_TASK DESCRIPTION_. Lines with the word "Purchaser" are the ones wanted. Copy each of them from the entries below.
STORED DATA section start
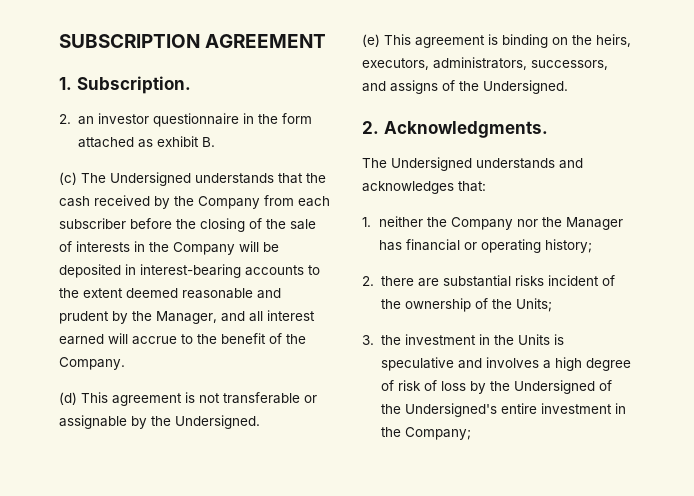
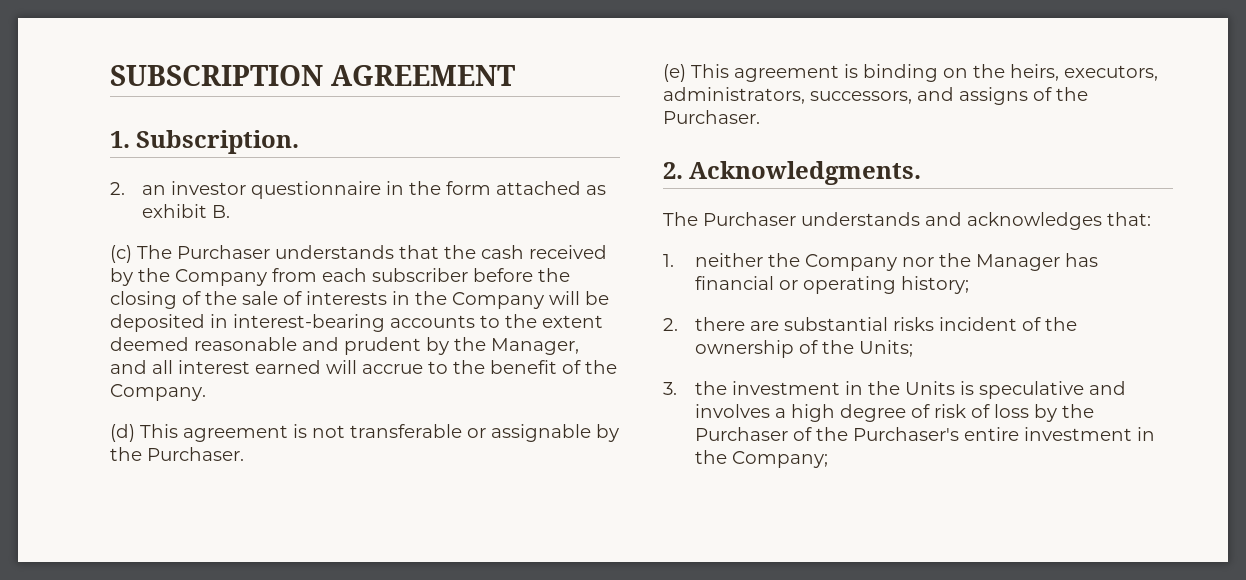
[110,172,191,186] Undersigned -> [177,245,270,259] Purchaser
[175,415,260,429] Undersigned. -> [147,447,244,461] Purchaser.
[483,80,568,94] Undersigned. -> [663,110,760,124] Purchaser.
[391,157,472,171] Undersigned -> [703,212,796,226] Purchaser
[513,380,612,394] [380,403,497,417] Undersigned of the Undersigned's -> [695,427,960,441] Purchaser of the Purchaser's

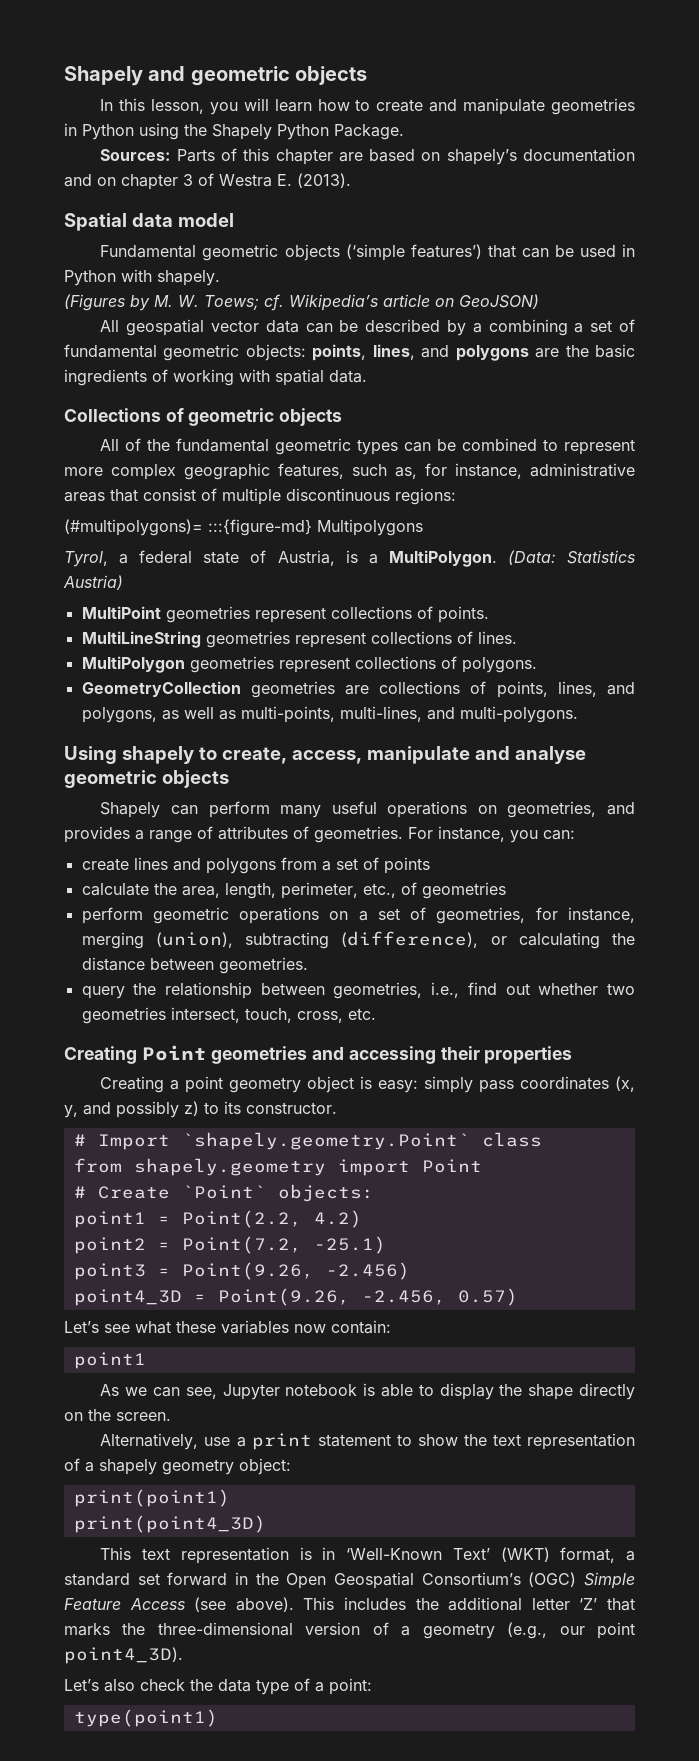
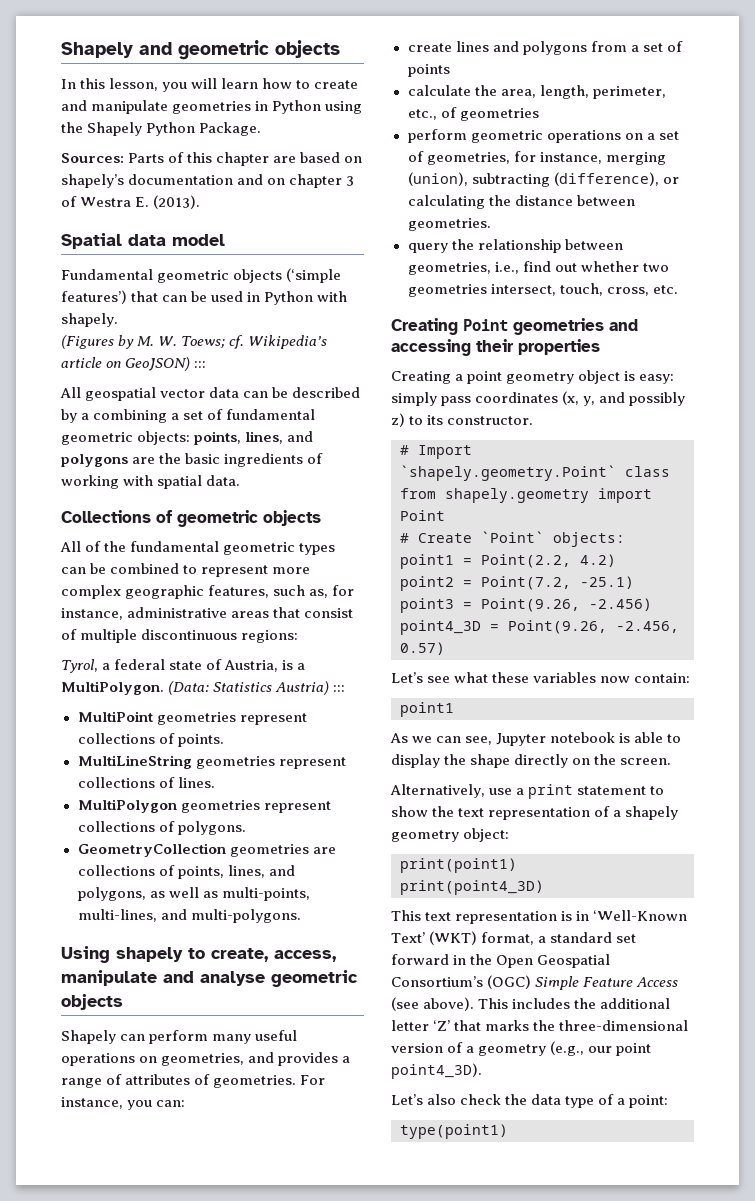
(539, 301) none -> [194,361,207,368] :::
[64,519,423,536] // (#multipolygons)= :::{figure-md} Multipolygons -> (299, 636) none
(123, 582) none -> [333,685,346,692] :::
STORED DATA section end
_WRITTEN RESPONSE_.
[110,172,191,186] Undersigned -> [177,245,270,259] Purchaser
[175,415,260,429] Undersigned. -> [147,447,244,461] Purchaser.
[483,80,568,94] Undersigned. -> [663,110,760,124] Purchaser.
[391,157,472,171] Undersigned -> [703,212,796,226] Purchaser
[513,380,612,394] [380,403,497,417] Undersigned of the Undersigned's -> [695,427,960,441] Purchaser of the Purchaser's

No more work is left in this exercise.